What should guide our action?

Some say only reason should guide our action; “do what you think best,” they tell us. Others suggest that we only listen to feeling; they recommend “following our hearts.” However, reason by itself can be cruel and feeling by itself can be blind. Therefore, I find it best to balance reason, feeling, and experience and take the wisdom of all three into account.  When harmonized, these three sources of insight hold the power to compensate for each other’s limitations and enrich our lives for the better.

There are, however, no easy answers on what is the best balance for any decision we encounter. Ultimately, we have to make a choice. Sometimes, hindsight reveals that we did not strike the best balance; sometimes it reveals that we could not have stricken a better one. Reality is nuanced and extremely complex. So are the patterns of optimal human response.

In response to the above ideas, Swami Omkarananda told me: ” I know you are very intelligent. But how do we knwo whatever level of intelligence we have is good enough to count on when we often are unaware of what it is we want, how we feel, and what direction we should head?”

This is a fantastic question and I don’t have a fully satisfactory answer to it.  The main point that I wanted to make was that instead of having reason dominate feeling or feeling dominate reason, it is usually a good approach to balance the two and inform them with experience.

We never have all of the information it would be optimally helpful for us to have and, therefore, I always emphasize the importance of dialogue. This is one point that Martin Buber was insistent upon, and I fully agree with him on this subject. Our own viewpoints, feelings, reason, and experience, and necessarily limited. We gain more information to take into account by sharing with one another and helping each other out. 

You are fully right that we are often unaware of what we want, how we feel, or what direction we should head. This can cause serious problems. Mindfulness and meditation do help to a great deal, especially with increasing our awareness of feelings and desires, in what they are, in how they arise, in how they are sustained, etc. However, they can only do so much. We only ever have so much information, and often it is not as good as it possibly could be.

And yet, we must live.
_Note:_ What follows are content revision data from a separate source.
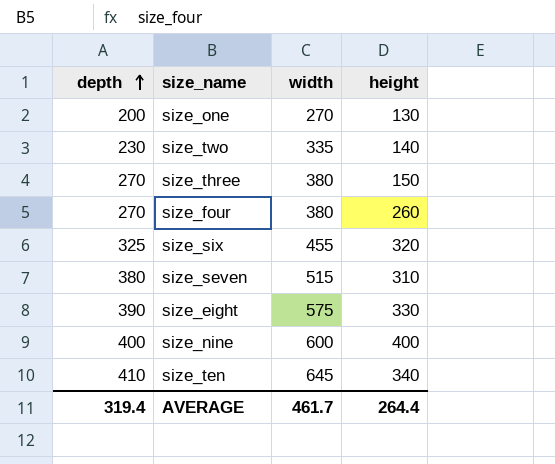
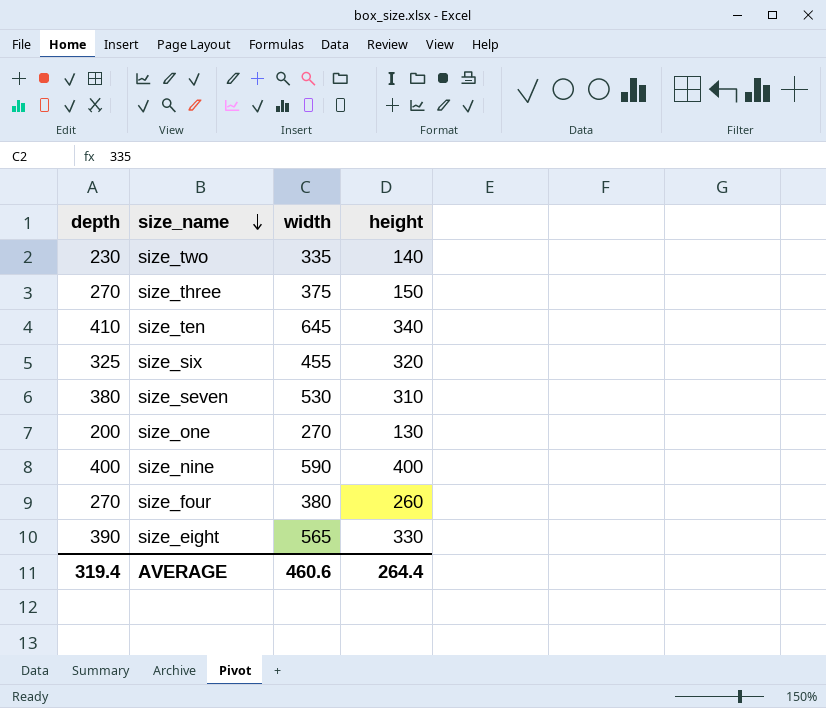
row order: depth ascending -> size_name descending
size_three | width: 380 -> 375
size_seven | width: 515 -> 530
size_nine | width: 600 -> 590
size_eight | width: 575 -> 565
AVERAGE | width: 461.7 -> 460.6

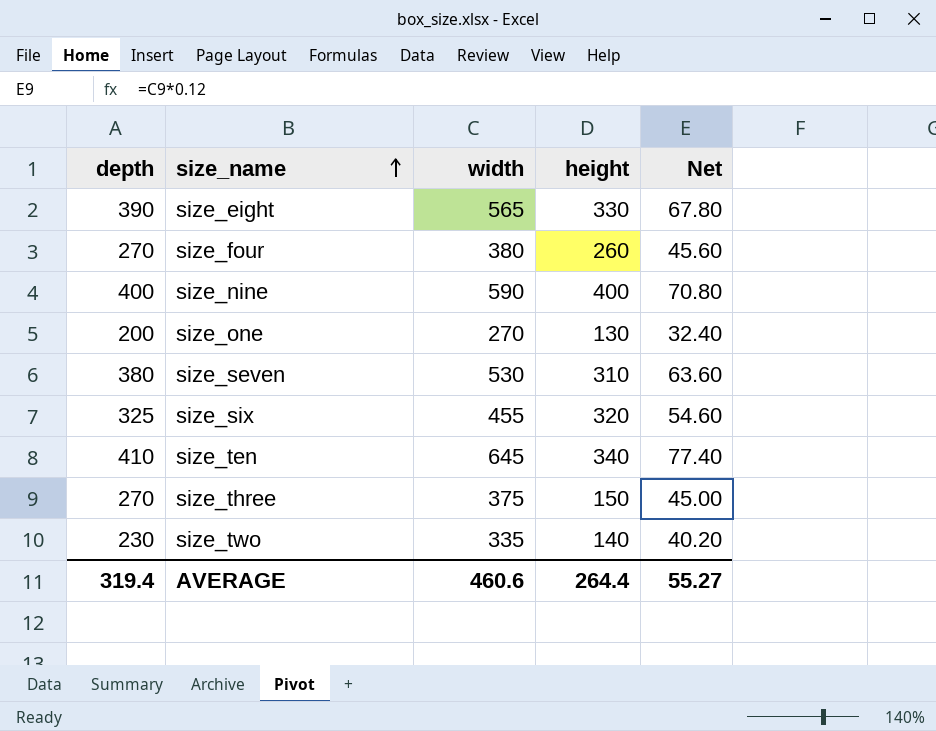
row order: size_name descending -> size_name ascending
column Net | formula: none -> [width] * 0.12

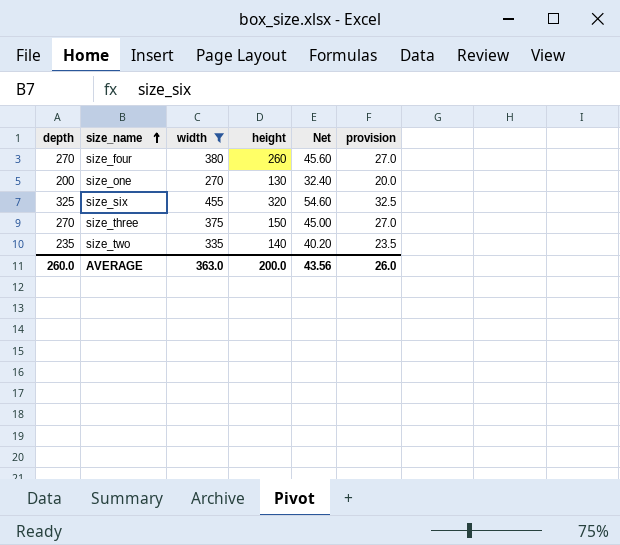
filter: none -> width <= 455
column provision | formula: none -> [depth] * 0.1
size_two | depth: 230 -> 235
AVERAGE | depth: 319.4 -> 260.0
AVERAGE | width: 460.6 -> 363.0
AVERAGE | height: 264.4 -> 200.0
AVERAGE | Net: 55.27 -> 43.56

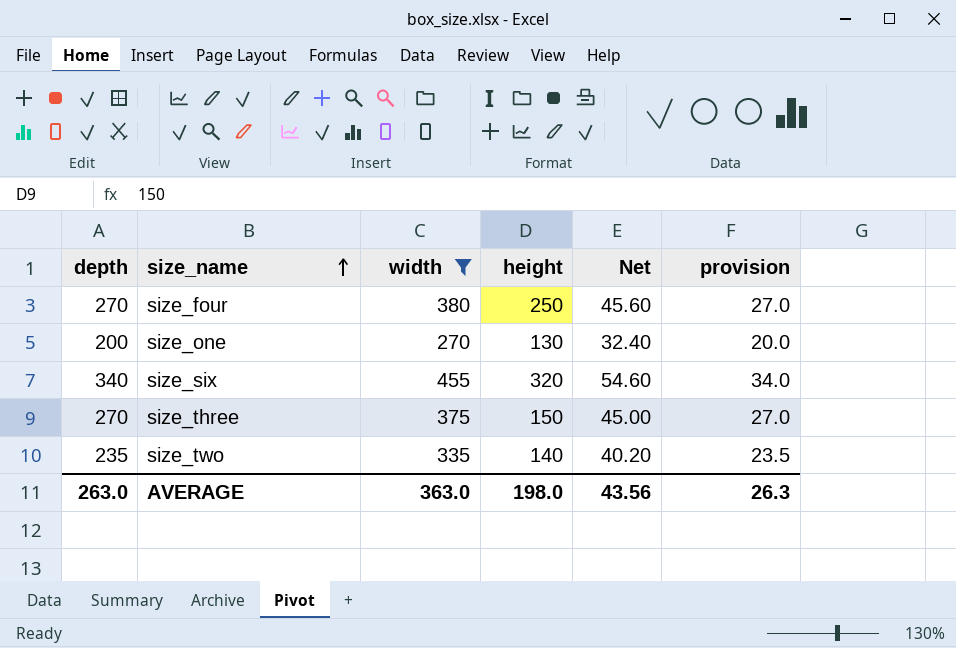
size_four | height: 260 -> 250
size_six | depth: 325 -> 340
size_six | provision: 32.5 -> 34.0
AVERAGE | depth: 260.0 -> 263.0
AVERAGE | height: 200.0 -> 198.0
AVERAGE | provision: 26.0 -> 26.3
We must continue to make decisions and take actions of various kinds. And therefore, we do need a kind of general principle to guide us and part of that involves what role reason, feeling, and experience should play in our lives. Some, like Plato, say “let reason dominate and guide everything.” Other say, “no, follow your emotions.” Other say, “just do what is intuitive.” As a general rule–though how we apply it depends on the case–I think it far better than any of these to deeply listen to what our reason, feelings, intuitions, and direct experiences are telling us and to then make a decision in light of the best of what we know from each of these sources of insight.
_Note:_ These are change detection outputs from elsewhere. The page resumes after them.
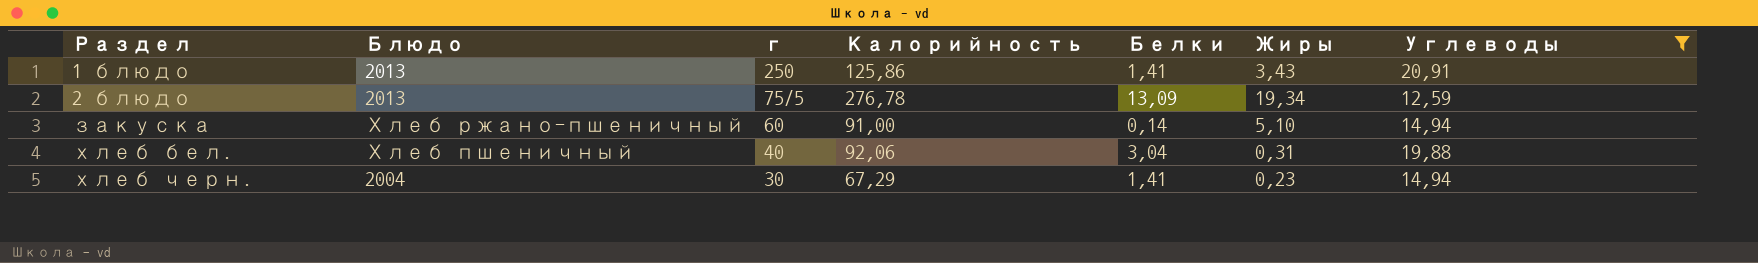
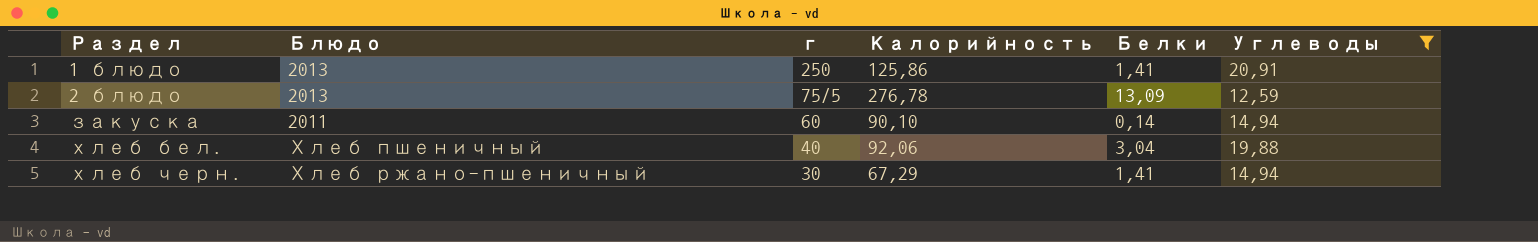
column Жиры | position: 6 -> none
закуска | Блюдо: Хлеб ржано-пшеничный -> 2011
закуска | Калорийность: 91,00 -> 90,10
хлеб черн. | Блюдо: 2004 -> Хлеб ржано-пшеничный

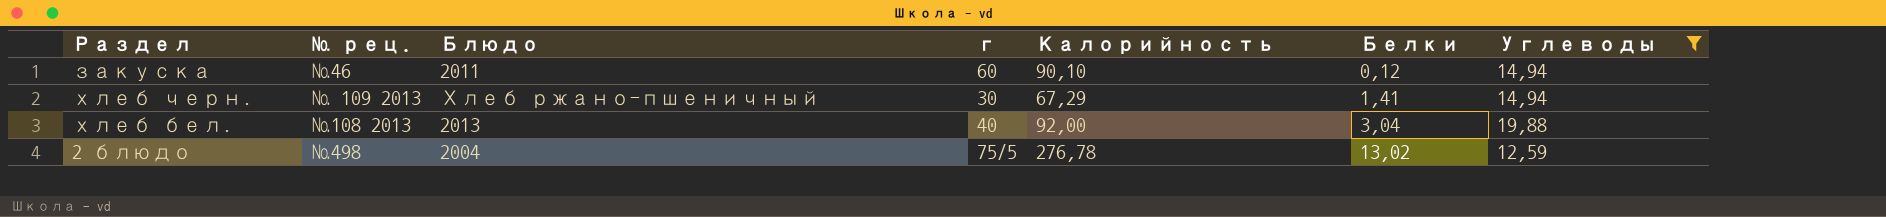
row order: Раздел ascending -> Белки ascending
column № рец. | position: none -> 2
row 1 блюдо: 2013 | 250 | 125,86 | 1,41 | 20,91 -> none
закуска | Белки: 0,14 -> 0,12
хлеб бел. | Блюдо: Хлеб пшеничный -> 2013
хлеб бел. | Калорийность: 92,06 -> 92,00
2 блюдо | Блюдо: 2013 -> 2004
2 блюдо | Белки: 13,09 -> 13,02

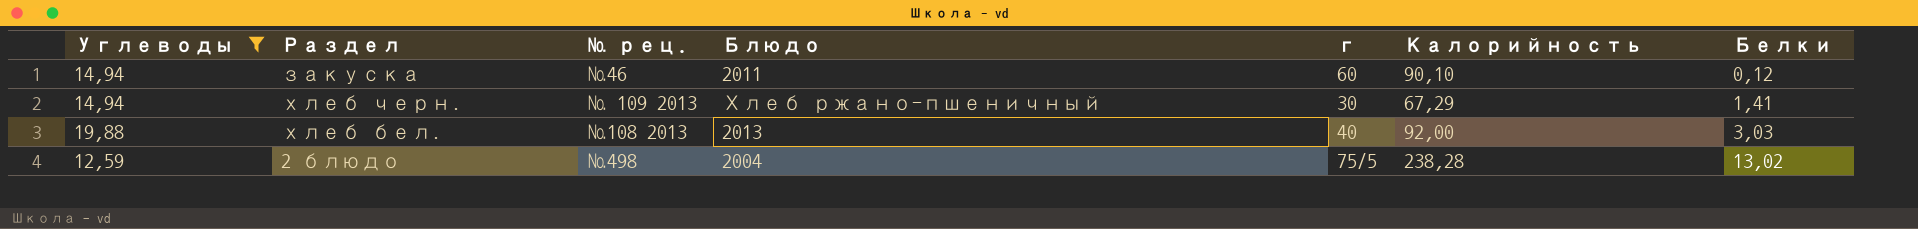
column Углеводы | position: 7 -> 1
хлеб бел. | Белки: 3,04 -> 3,03
2 блюдо | Калорийность: 276,78 -> 238,28

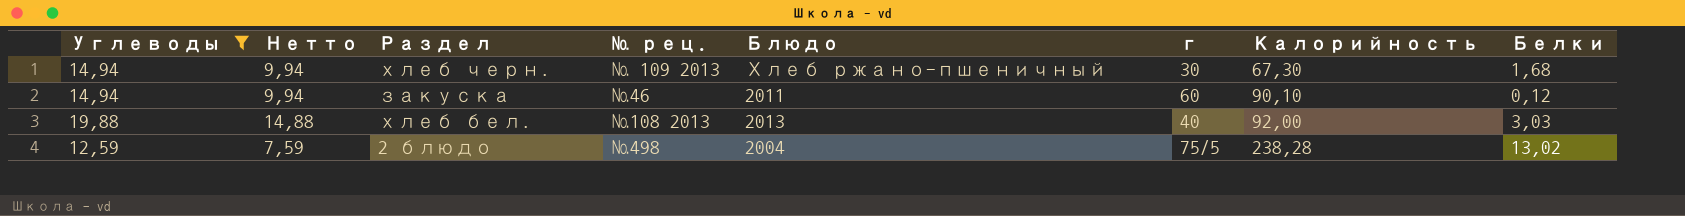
row order: Белки ascending -> Калорийность ascending
column Нетто | formula: none -> [Углеводы] - 5
хлеб черн. | Калорийность: 67,29 -> 67,30
хлеб черн. | Белки: 1,41 -> 1,68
This is a general principle; putting it into practice can be tricky. Dialogue helps. Sharing ideas and interpretations helps. We are not islands; we are interdependent and have a lot to offer each other. I am all for sharing and dialogue over self-reliance in the limited sense. Certainly, I do not expect everyone to rely only on their own ideas, feelings, and experiences. I expect them–and myself, for I do live by this approach–to take those of other people (and in some cases, nonhuman beings) into account as well.